Un profesor de criminología con una infancia tejida de historias sombrías. Una historiadora del arte que dibujaba sangrientas batallas cuando sus pies colgaban del banco de un pupitre. Vicente Garrido y Nieves Abarca, un tándem que se conoció por casualidad, con una pasión feroz por el conocimiento del lado oscuro del ser humano, y que ahora publica su tercer libro, El hombre de la máscara de espejos (Ediciones B, 2014), 541 páginas que bucean en el abismo de la mente de un psicópata a través del baile de sombras de una coral de personajes y tramas engarzadas con mimo.

Garrido impartía un curso online sobre perfiles criminales y Abarca era una de sus estudiantes. “Tenía una redacción especial e ingeniosa”, explica el también psicólogo, a quien la idea de una novela lo había cortejado alguna vez. La aparición de de esa estudiante avezada le dio el último empujón, escribieron Crímenes exquisitos y Martyrium (Versátil, 2012 y 2013).

Ahora, este último título magnético y brutal. “Esquemático y tremendamente organizado”, como lo define Abarca tras un café cortado que vacía casi de forma inmediata, Garrido empezó a hacer los esbozos y a definir los personajes.
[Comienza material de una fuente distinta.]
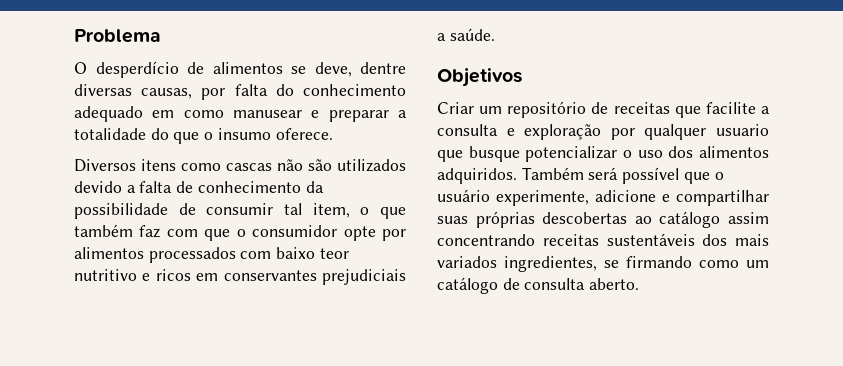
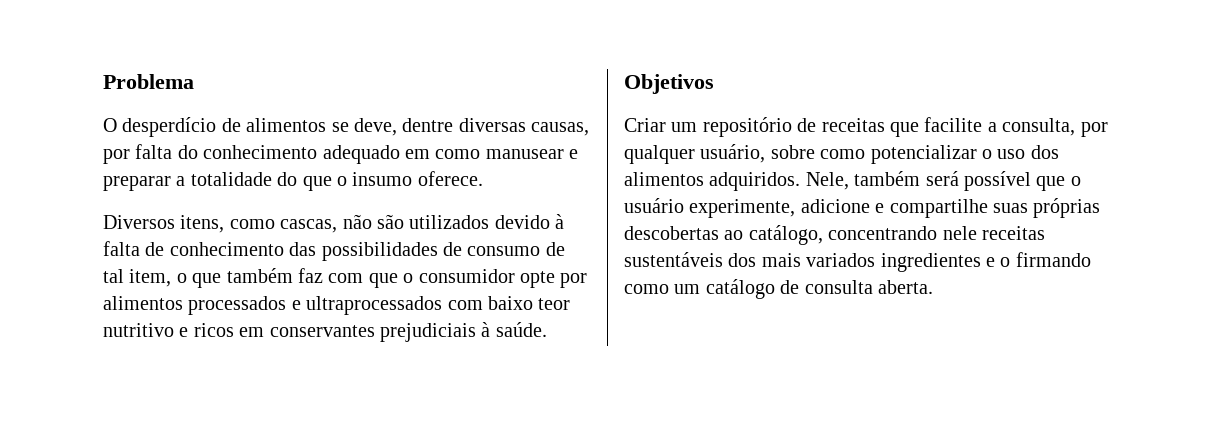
- Diversos itens como cascas não são utilizados devido a falta de conhecimento da possibilidade de consumir tal item, o que também faz com que o consumidor opte por alimentos processados com baixo teor nutritivo e ricos em conservantes prejudiciais a saúde.
+ Diversos itens, como cascas, não são utilizados devido à falta de conhecimento das possibilidades de consumo de tal item, o que também faz com que o consumidor opte por alimentos processados e ultraprocessados com baixo teor nutritivo e ricos em conservantes prejudiciais à saúde.
- Criar um repositório de receitas que facilite a consulta e exploração por qualquer usuario que busque potencializar o uso dos alimentos adquiridos.
+ Criar um repositório de receitas que facilite a consulta, por qualquer usuário, sobre como potencializar o uso dos alimentos adquiridos.
- Também será possível que o usuário experimente, adicione e compartilhar suas próprias descobertas ao catálogo assim concentrando receitas sustentáveis dos mais variados ingredientes, se firmando como um catálogo de consulta aberto.
+ Nele, também será possível que o usuário experimente, adicione e compartilhe suas próprias descobertas ao catálogo, concentrando nele receitas sustentáveis dos mais variados ingredientes e o firmando como um catálogo de consulta aberta.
Él, en Valencia, donde imparte clases en la Universidad. Ella, en A Coruña, trabajando en el Ayuntamiento. Una suerte de Preston y Child españoles.

Van dando vida a la historia a cuatro manos. Dependen el uno del otro. Se editan, se reescriben. “Nos complementamos y completamos”, resume Abarca con una risa que le sacude el torso. “Y somos totalmente sinceros”, apostilla Garrido, colaborador de las fuerzas de seguridad en la creación de perfiles criminológicos, “si tenemos que preguntarnos qué fumábamos mientras escribíamos algo, lo hacemos. Decir lo que pensamos protege nuestro máximo interés: que el libro sea lo mejor posible”.

Harvey Glatman, Ted Bundy y Herman Webster. Asesinos en serie que suman 67 víctimas y que han sido inspiración para la trama. Las pupilas de Abarca centellean cuando Garrido pronuncia esos nombres con el tono que destilan las pasiones. Esta empezó para ambos a través de la literatura de los grandes autores de novela negra del siglo XIX. Avanzadilla, y en algunos casos origen, de la evolución de la criminología.

Robert Louis Stevenson pautó el perfil del asesino en serie moderno con el doctor Jekyll y el señor Hyde. Crear otra personalidad a la que no afecten los límites morales. Un arquetipo cultural al que todos hemos estado expuestos. Incluidos los asesinos en serie. Aunque solo es una excusa”, narra Garrido. La misma que han usado muchos homicidas: “No era yo”.

De entre todas, ambos eligen la historia de Dennis Rader como su favorita. Un criminólogo convertido en el asesino en serie que más tiempo ha pasado libre y que llegó a crearse un logo que mandó a la prensa. Contenía las tres primeras letras de su protocolo para asesinar: b, t, k. Atar, torturar y matar, en inglés.

Casado, con dos hijos, presidente de su congregación religiosa, de los Boy Scout de su ciudad (Wichita). Se creó una personalidad perfecta como homicida y, 14 años después de haber dejado de matar, su ego lo traicionó. El envío de fotografías de sus crímenes a un periodista para demostrar ser autor de uno de ellos, hizo que lo encarcelaran. “Decenas de casos como ese pueden turbarnos cada día, pero después hay que desconectar y conseguir dormir”, explica Abarca. “Si no, nos volveríamos locos”, alega con una media sonrisa Garrido.